By Jose Borbon
In a report from October 27th, University of California–Irvine professor Peter Navarro and private equity honcho Wilbur Ross – two of Donald Trump’s chief economic advisers – outlined the candidate’s plan to privatize new infrastructure development.
According to the advisers, one of the goals is to transform around $167 billion of federal tax credits into $1 trillion of infrastructure spending. Also, according to them, the plan will be “budget neutral” and cost zero to the taxpayers.
The plan would require the federal government to offer tax credits to private investors interested in funding large infrastructure projects, these tax credits are designed so companies would be able to charge less in fees. The investors will be expected to put down some of their own money up front, and then borrow the rest from the private bond markets.
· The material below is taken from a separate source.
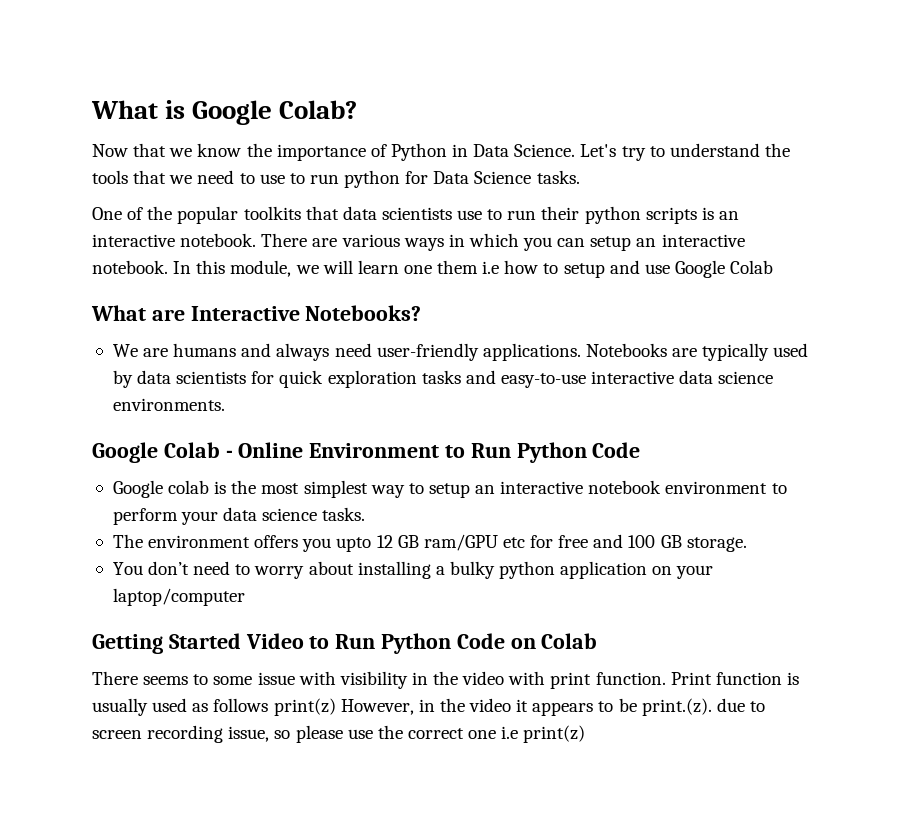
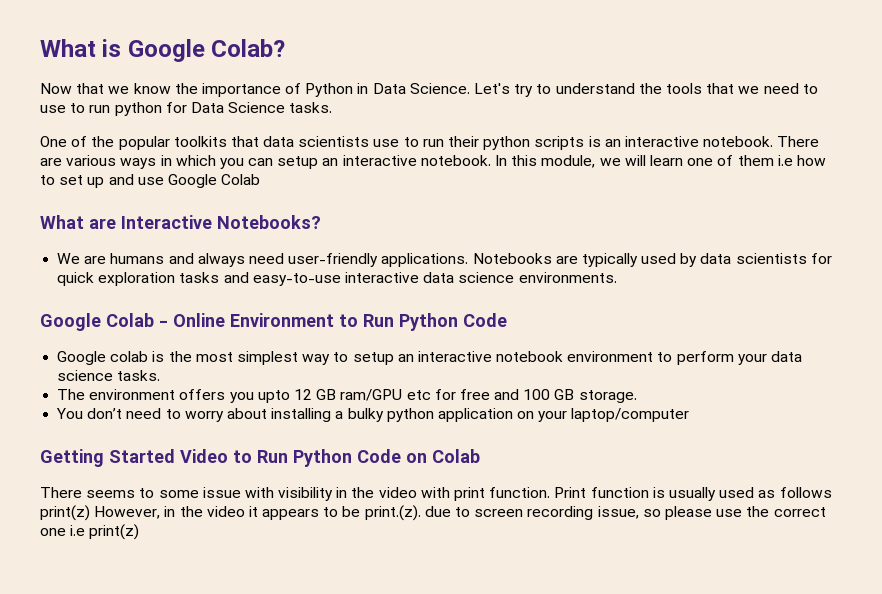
(432, 269) none -> [717,155,734,166] of
[563,263,605,278] setup -> [59,175,105,188] set up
The profits for the investors would come from usage fees, such as highway and bridge tolls.
According to them, one of the benefits of a plan like this would be that the States wouldn’t have to add any bonds to their books and the federal government wouldn’t have to add much to its debt.
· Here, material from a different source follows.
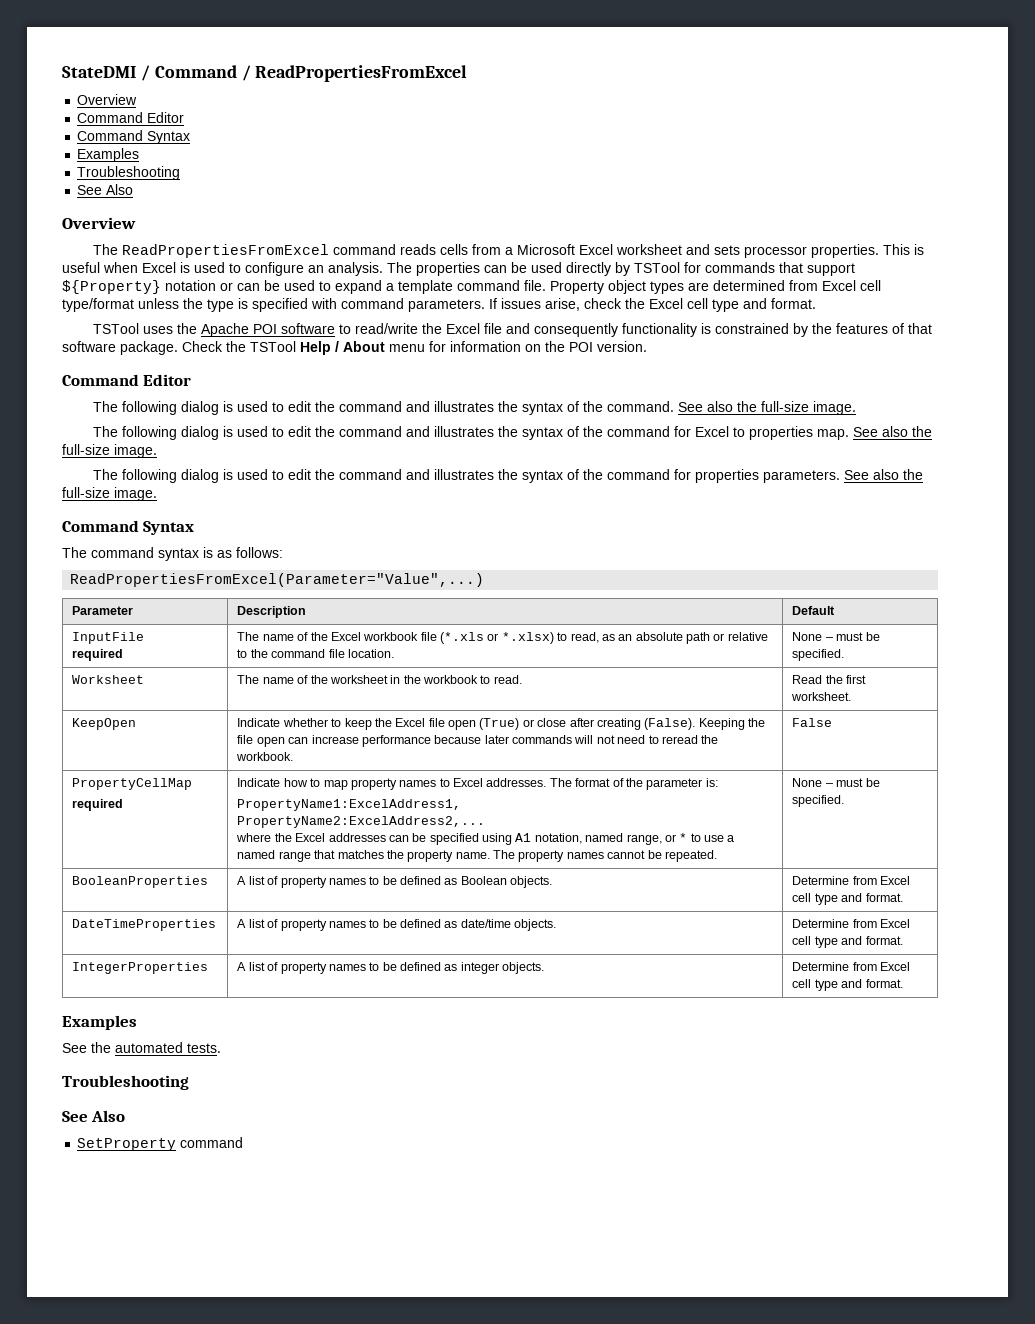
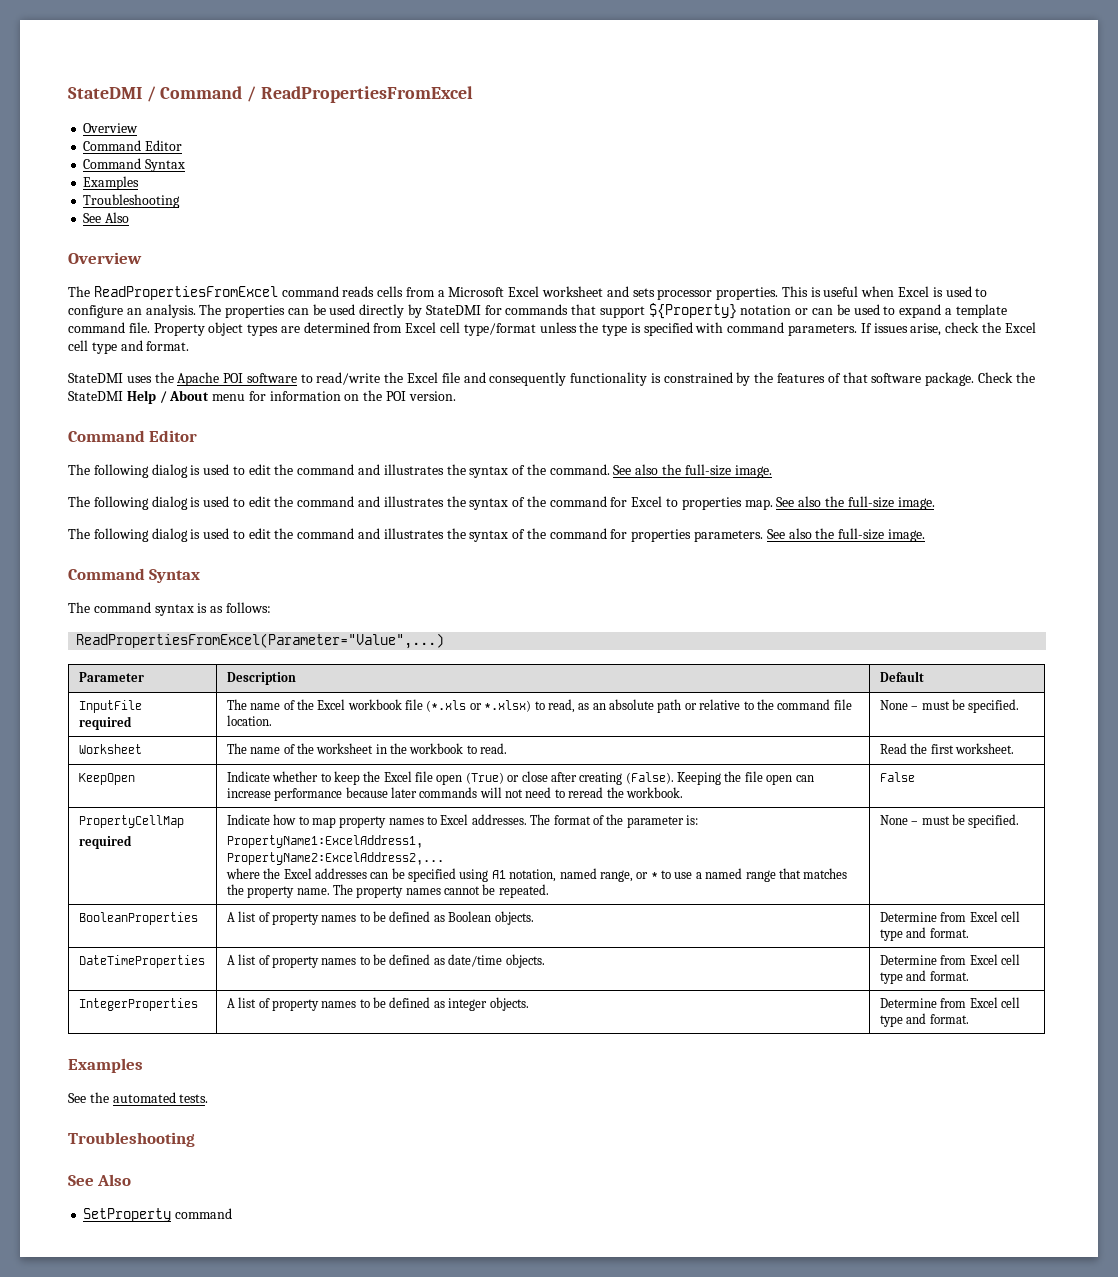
[634,262,680,273] TSTool -> [425,305,481,315] StateDMI
[92,323,139,334] TSTool -> [68,373,123,383] StateDMI
[250,341,296,352] TSTool -> [68,391,123,401] StateDMI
Although there is already a federal government program offering credits to investors, that program is designed to help states and cities team up with private-sector investors, but Trump’s plan seems to be targeted at fully private projects.
One of Trump’s biggest talking points during this campaign has been “America’s collapsing bridges and third-world airports”, and he has repeatedly stated that he would double Hillary Clinton’s proposed spending on infrastructure.